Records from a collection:
◆ ◆ ◆ ◆ ◆

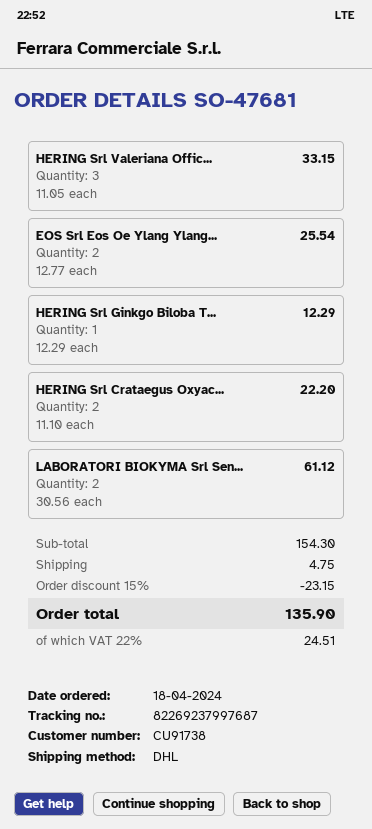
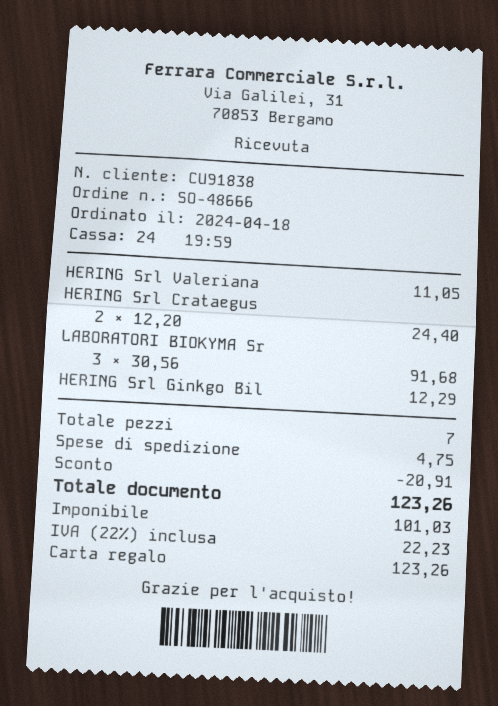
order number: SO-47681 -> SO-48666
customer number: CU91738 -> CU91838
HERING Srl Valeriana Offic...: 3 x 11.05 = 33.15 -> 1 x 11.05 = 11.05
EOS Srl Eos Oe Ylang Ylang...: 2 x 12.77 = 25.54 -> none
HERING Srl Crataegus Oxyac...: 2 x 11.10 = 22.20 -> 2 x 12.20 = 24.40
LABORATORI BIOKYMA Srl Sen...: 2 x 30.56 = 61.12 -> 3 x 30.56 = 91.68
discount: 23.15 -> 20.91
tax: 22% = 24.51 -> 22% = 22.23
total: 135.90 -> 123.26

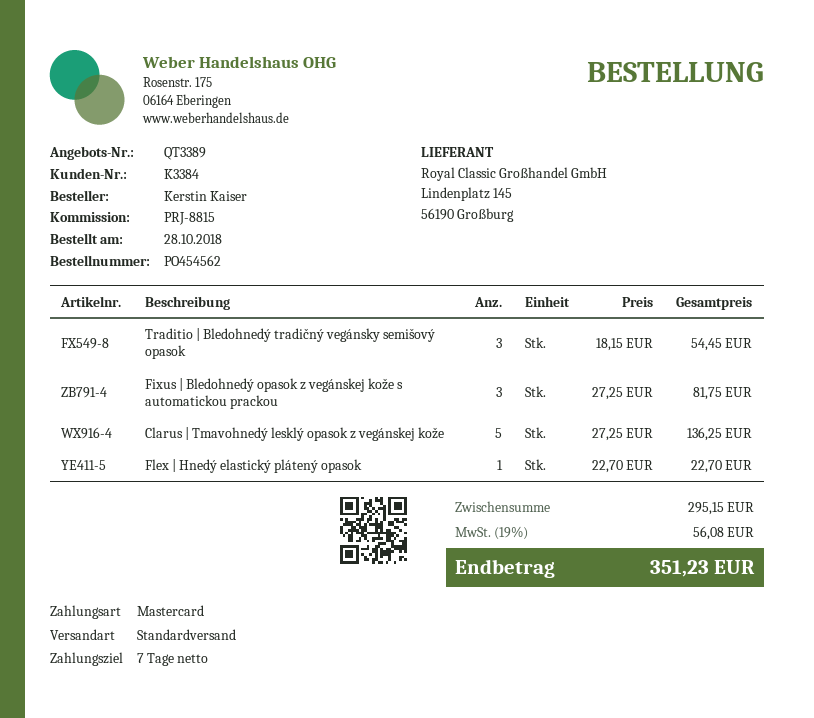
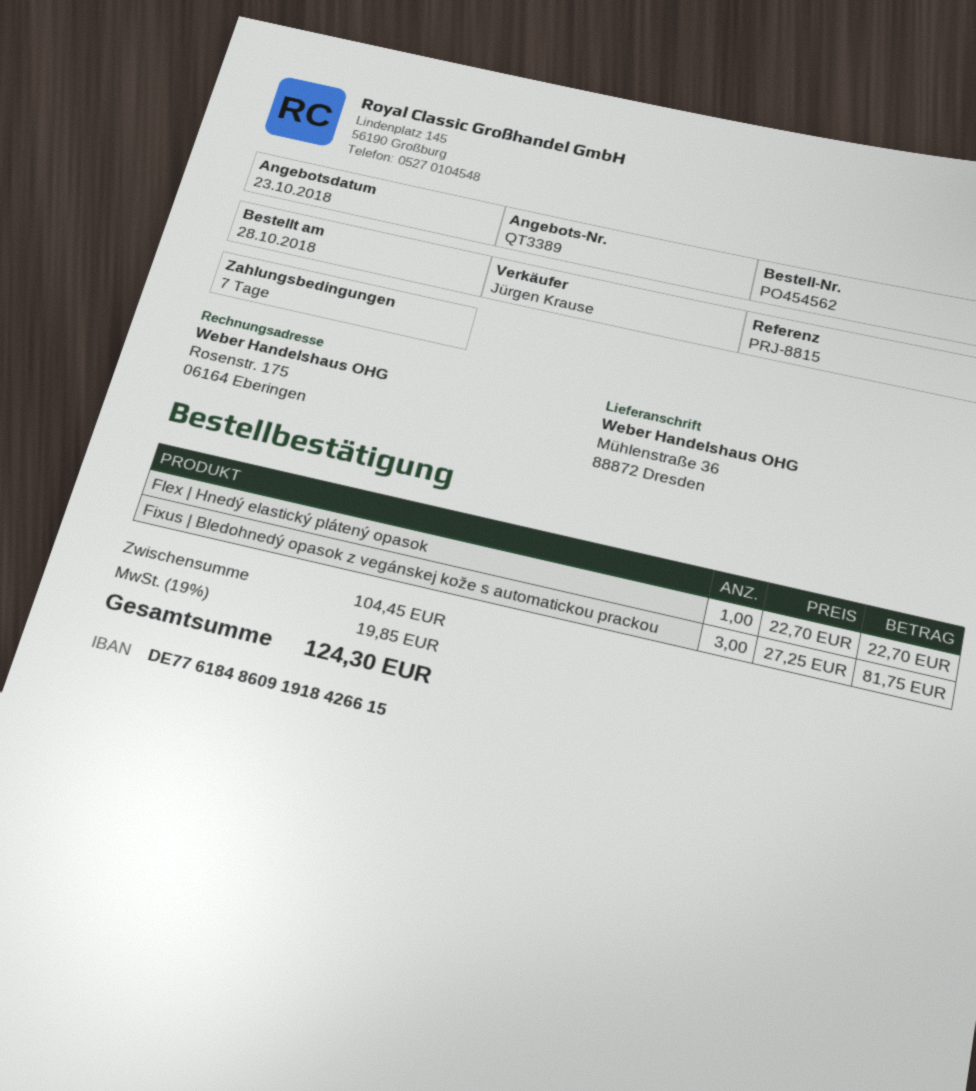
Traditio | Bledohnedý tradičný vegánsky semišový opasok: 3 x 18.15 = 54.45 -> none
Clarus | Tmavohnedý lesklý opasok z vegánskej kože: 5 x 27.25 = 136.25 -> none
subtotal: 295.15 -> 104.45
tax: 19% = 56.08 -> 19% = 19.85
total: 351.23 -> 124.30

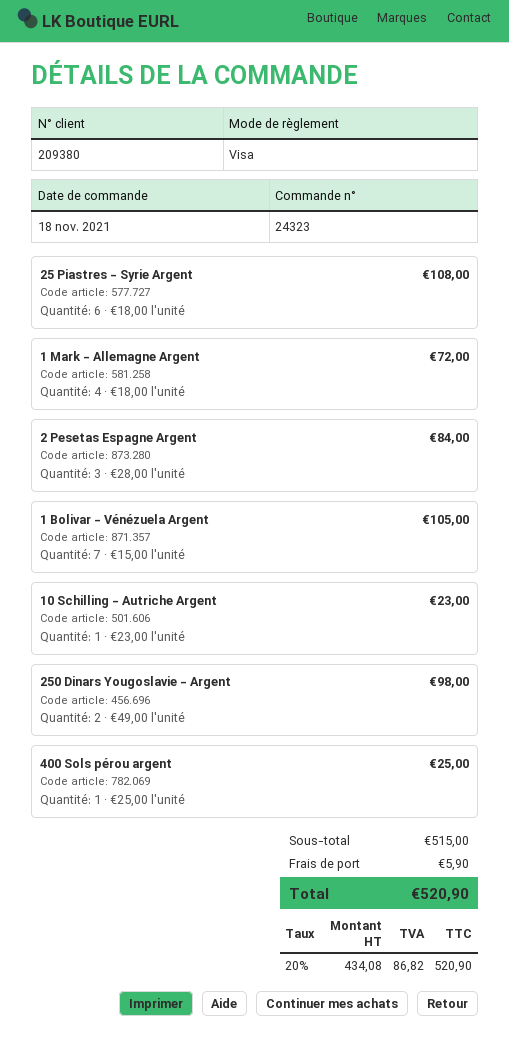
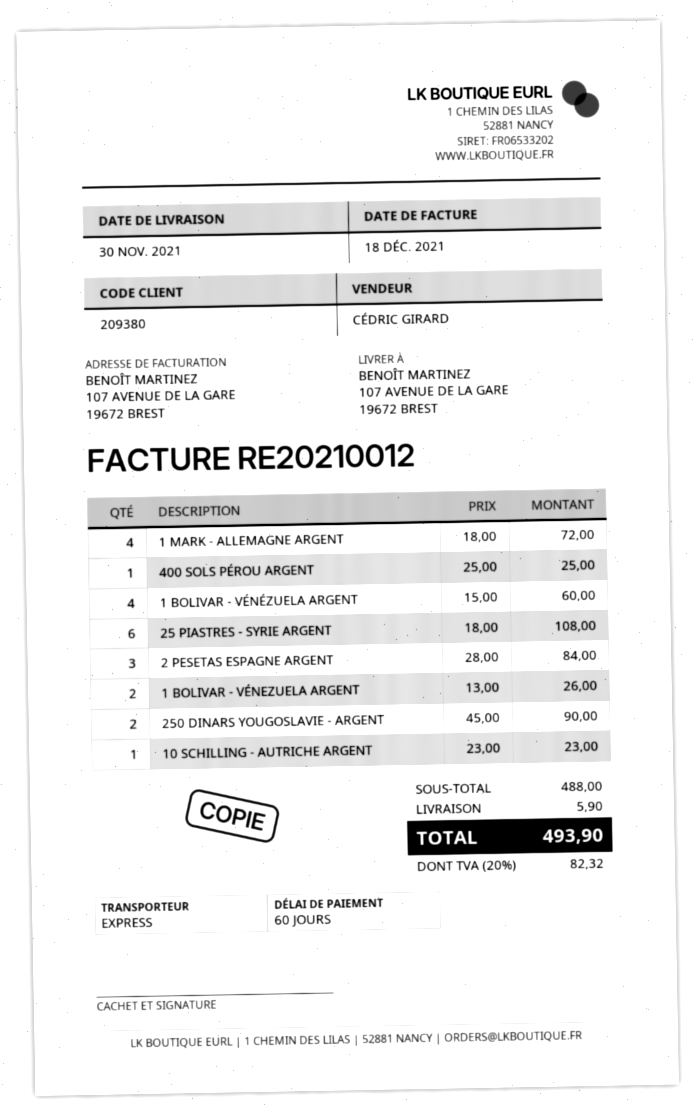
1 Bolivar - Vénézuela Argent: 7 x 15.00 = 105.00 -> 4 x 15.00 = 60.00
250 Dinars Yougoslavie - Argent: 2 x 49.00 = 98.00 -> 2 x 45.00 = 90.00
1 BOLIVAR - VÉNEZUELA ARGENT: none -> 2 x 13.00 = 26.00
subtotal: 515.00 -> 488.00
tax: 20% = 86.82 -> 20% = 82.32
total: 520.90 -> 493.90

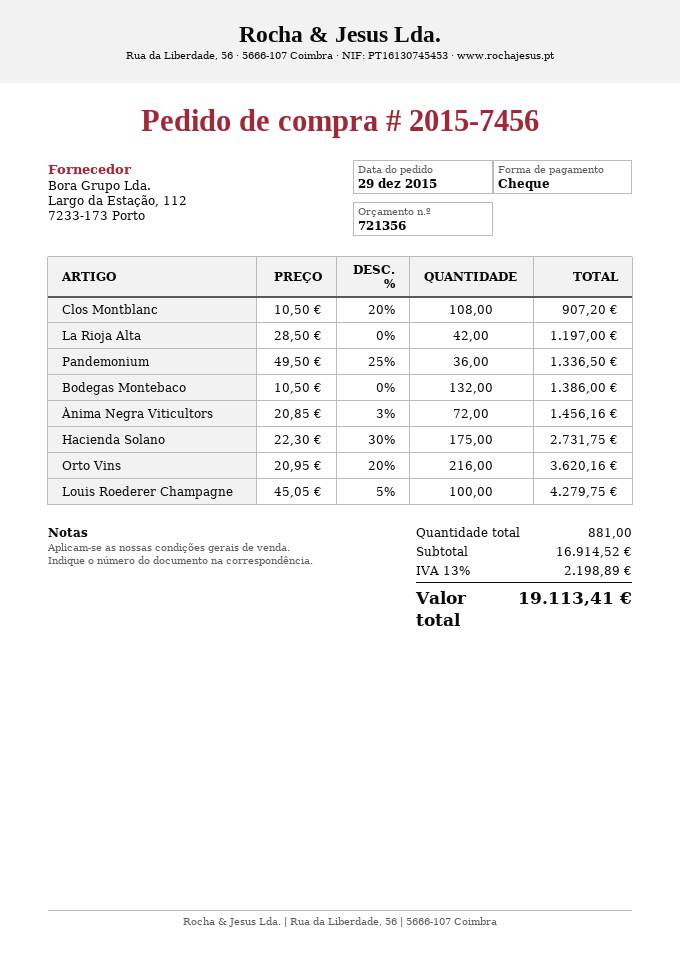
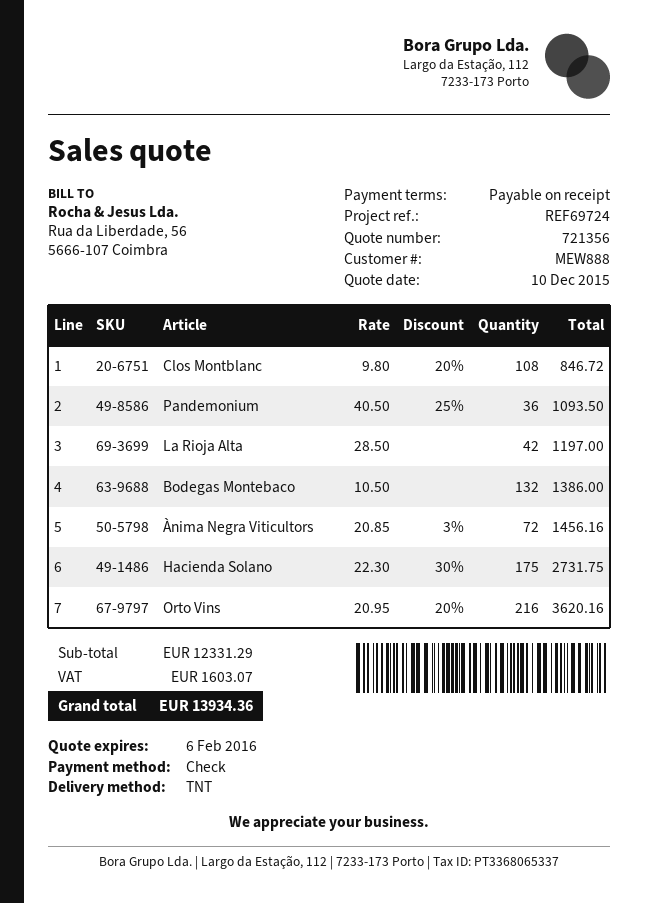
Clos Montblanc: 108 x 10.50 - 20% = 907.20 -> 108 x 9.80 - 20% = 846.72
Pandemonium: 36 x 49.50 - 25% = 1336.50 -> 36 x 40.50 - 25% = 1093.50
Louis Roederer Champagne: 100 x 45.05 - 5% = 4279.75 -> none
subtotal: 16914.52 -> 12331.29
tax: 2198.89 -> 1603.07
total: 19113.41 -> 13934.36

◆ ◆ ◆ ◆ ◆

| PROBLEM TO SOLVE |
Would you copy the records word for word, without any of their pictures?

| OUTPUT OF THE EXERCISE |
order number: SO-47681 -> SO-48666
customer number: CU91738 -> CU91838
HERING Srl Valeriana Offic...: 3 x 11.05 = 33.15 -> 1 x 11.05 = 11.05
EOS Srl Eos Oe Ylang Ylang...: 2 x 12.77 = 25.54 -> none
HERING Srl Crataegus Oxyac...: 2 x 11.10 = 22.20 -> 2 x 12.20 = 24.40
LABORATORI BIOKYMA Srl Sen...: 2 x 30.56 = 61.12 -> 3 x 30.56 = 91.68
discount: 23.15 -> 20.91
tax: 22% = 24.51 -> 22% = 22.23
total: 135.90 -> 123.26

Traditio | Bledohnedý tradičný vegánsky semišový opasok: 3 x 18.15 = 54.45 -> none
Clarus | Tmavohnedý lesklý opasok z vegánskej kože: 5 x 27.25 = 136.25 -> none
subtotal: 295.15 -> 104.45
tax: 19% = 56.08 -> 19% = 19.85
total: 351.23 -> 124.30

1 Bolivar - Vénézuela Argent: 7 x 15.00 = 105.00 -> 4 x 15.00 = 60.00
250 Dinars Yougoslavie - Argent: 2 x 49.00 = 98.00 -> 2 x 45.00 = 90.00
1 BOLIVAR - VÉNEZUELA ARGENT: none -> 2 x 13.00 = 26.00
subtotal: 515.00 -> 488.00
tax: 20% = 86.82 -> 20% = 82.32
total: 520.90 -> 493.90

Clos Montblanc: 108 x 10.50 - 20% = 907.20 -> 108 x 9.80 - 20% = 846.72
Pandemonium: 36 x 49.50 - 25% = 1336.50 -> 36 x 40.50 - 25% = 1093.50
Louis Roederer Champagne: 100 x 45.05 - 5% = 4279.75 -> none
subtotal: 16914.52 -> 12331.29
tax: 2198.89 -> 1603.07
total: 19113.41 -> 13934.36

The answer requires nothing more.